A verbatim reproduction of the lines below, from the line containing "Formatting of Document" through the line containing "in an error).", both ends included, is the whole required output.

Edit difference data
((
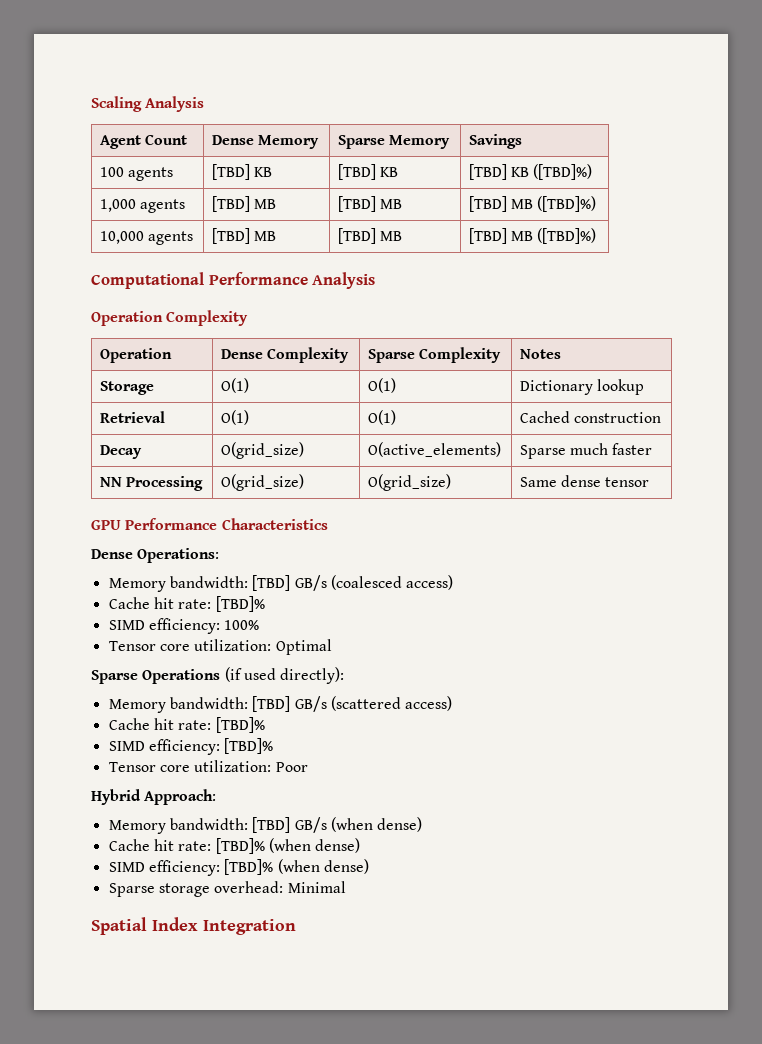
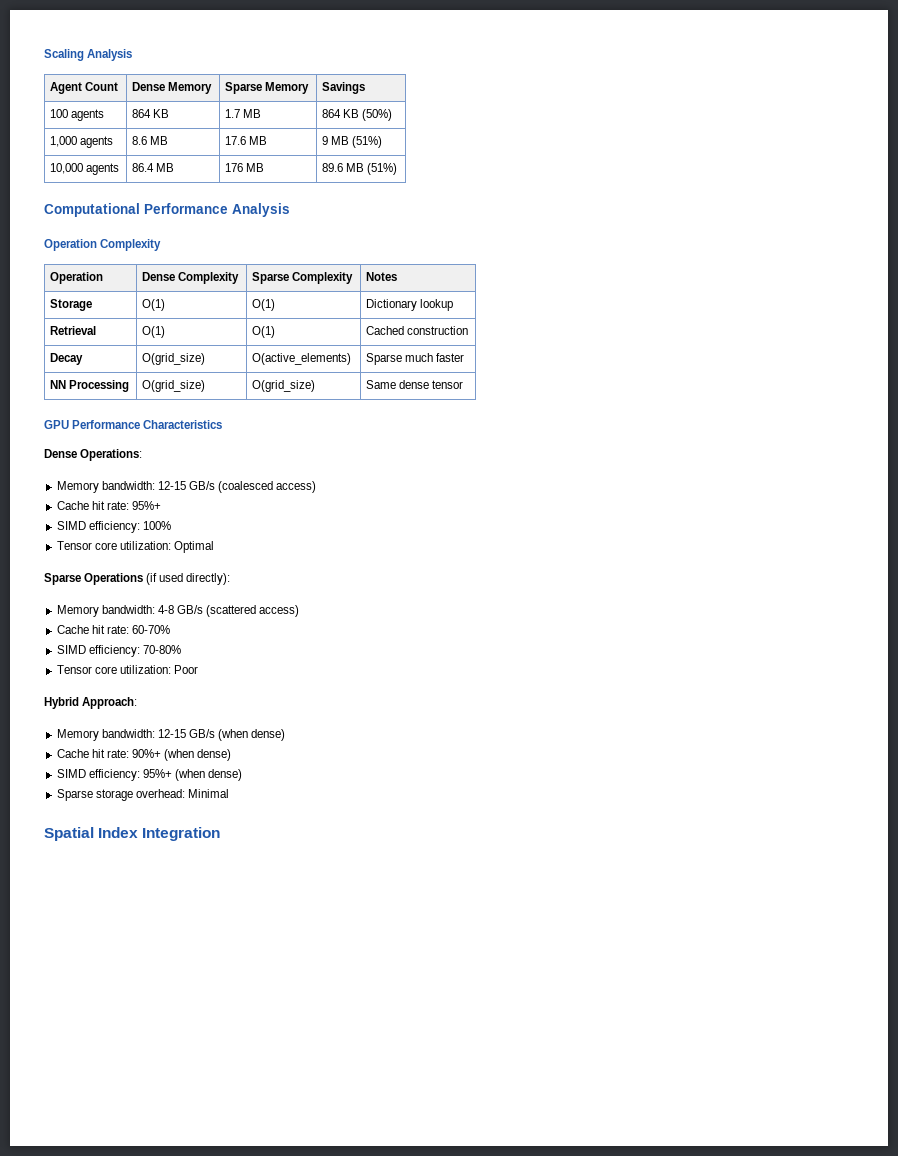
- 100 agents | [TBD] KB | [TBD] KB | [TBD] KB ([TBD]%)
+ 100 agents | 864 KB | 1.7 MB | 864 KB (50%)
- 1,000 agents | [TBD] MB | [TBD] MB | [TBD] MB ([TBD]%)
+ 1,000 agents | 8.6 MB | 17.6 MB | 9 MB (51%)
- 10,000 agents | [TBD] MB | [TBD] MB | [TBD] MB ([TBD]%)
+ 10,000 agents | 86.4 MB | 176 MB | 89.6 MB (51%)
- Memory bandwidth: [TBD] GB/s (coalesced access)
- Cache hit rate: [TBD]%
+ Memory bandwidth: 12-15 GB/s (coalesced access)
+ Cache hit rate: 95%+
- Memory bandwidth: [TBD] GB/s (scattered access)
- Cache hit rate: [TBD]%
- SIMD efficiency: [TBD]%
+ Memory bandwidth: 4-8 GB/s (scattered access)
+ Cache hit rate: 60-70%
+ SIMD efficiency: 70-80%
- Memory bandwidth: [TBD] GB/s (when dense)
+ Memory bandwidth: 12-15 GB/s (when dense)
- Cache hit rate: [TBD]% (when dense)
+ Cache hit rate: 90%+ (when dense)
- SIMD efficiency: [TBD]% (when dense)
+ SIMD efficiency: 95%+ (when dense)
))
((
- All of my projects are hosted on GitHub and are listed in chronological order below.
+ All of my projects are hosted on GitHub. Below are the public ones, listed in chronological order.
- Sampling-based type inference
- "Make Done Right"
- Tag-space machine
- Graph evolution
))
((
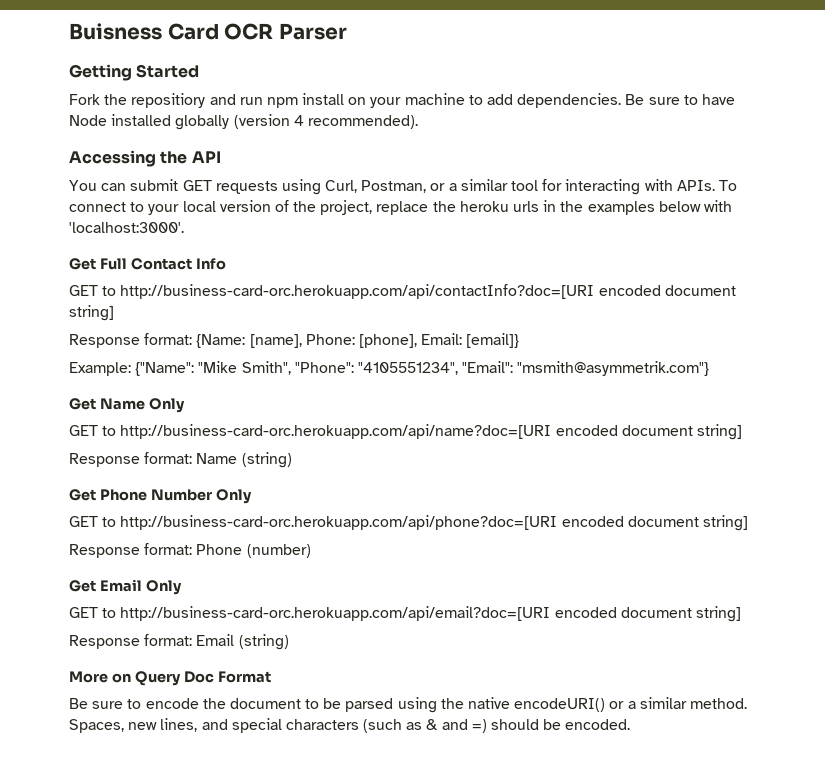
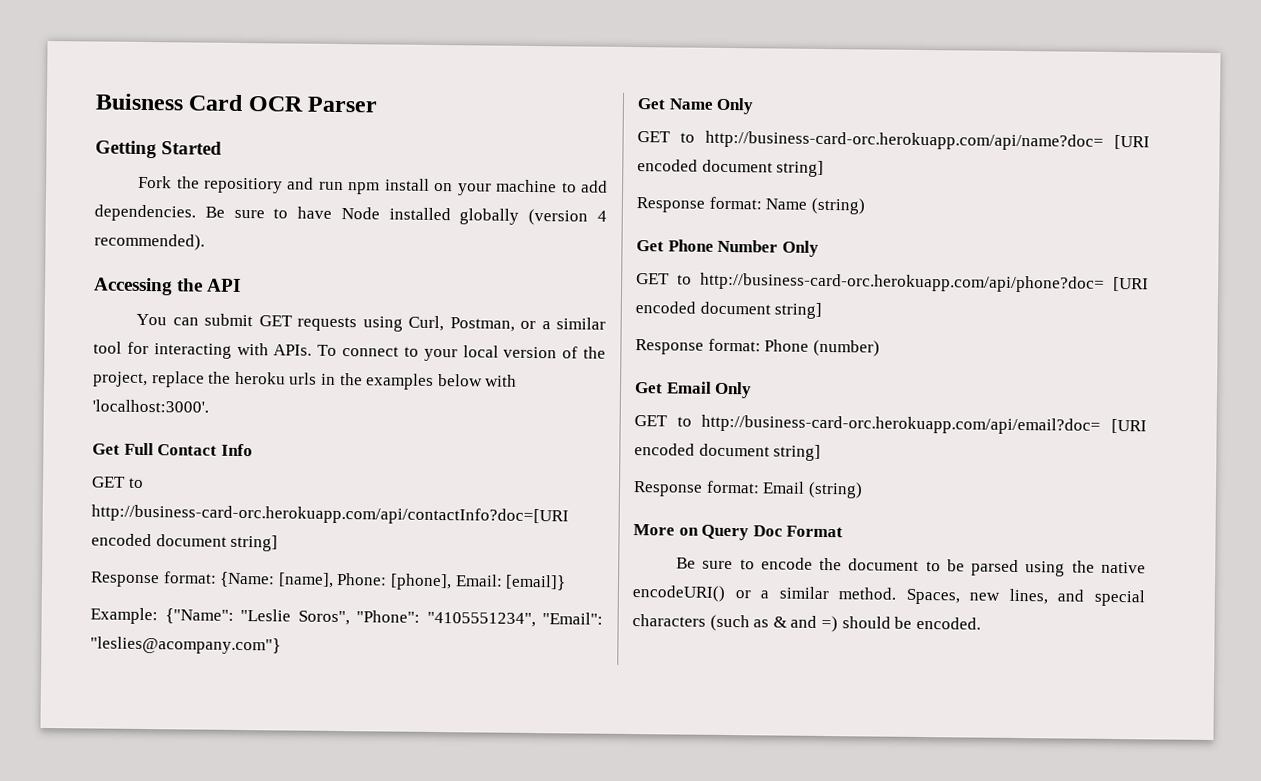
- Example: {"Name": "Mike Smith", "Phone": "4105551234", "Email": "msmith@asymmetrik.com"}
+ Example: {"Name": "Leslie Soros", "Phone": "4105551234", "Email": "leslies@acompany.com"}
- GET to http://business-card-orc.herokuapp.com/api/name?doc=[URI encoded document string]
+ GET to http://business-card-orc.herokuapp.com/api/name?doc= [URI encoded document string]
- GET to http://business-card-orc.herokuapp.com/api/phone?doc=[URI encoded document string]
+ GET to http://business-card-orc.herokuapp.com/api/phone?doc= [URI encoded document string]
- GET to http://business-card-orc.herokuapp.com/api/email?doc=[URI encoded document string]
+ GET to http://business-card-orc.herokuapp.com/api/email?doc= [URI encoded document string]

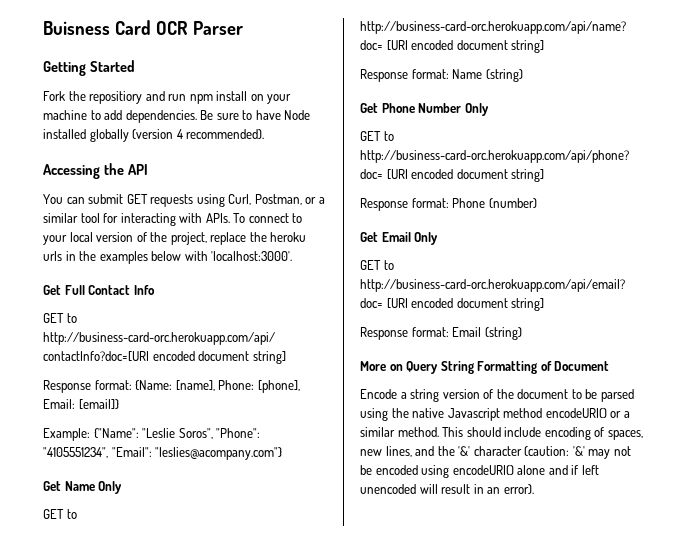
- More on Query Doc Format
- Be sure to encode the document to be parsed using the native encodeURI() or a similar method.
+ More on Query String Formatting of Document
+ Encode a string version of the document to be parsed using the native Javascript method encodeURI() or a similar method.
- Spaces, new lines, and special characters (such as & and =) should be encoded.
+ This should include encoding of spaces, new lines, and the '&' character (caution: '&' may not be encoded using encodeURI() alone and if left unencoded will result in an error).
))
OUTPUT BELOW
+ More on Query String Formatting of Document
+ Encode a string version of the document to be parsed using the native Javascript method encodeURI() or a similar method.
- Spaces, new lines, and special characters (such as & and =) should be encoded.
+ This should include encoding of spaces, new lines, and the '&' character (caution: '&' may not be encoded using encodeURI() alone and if left unencoded will result in an error).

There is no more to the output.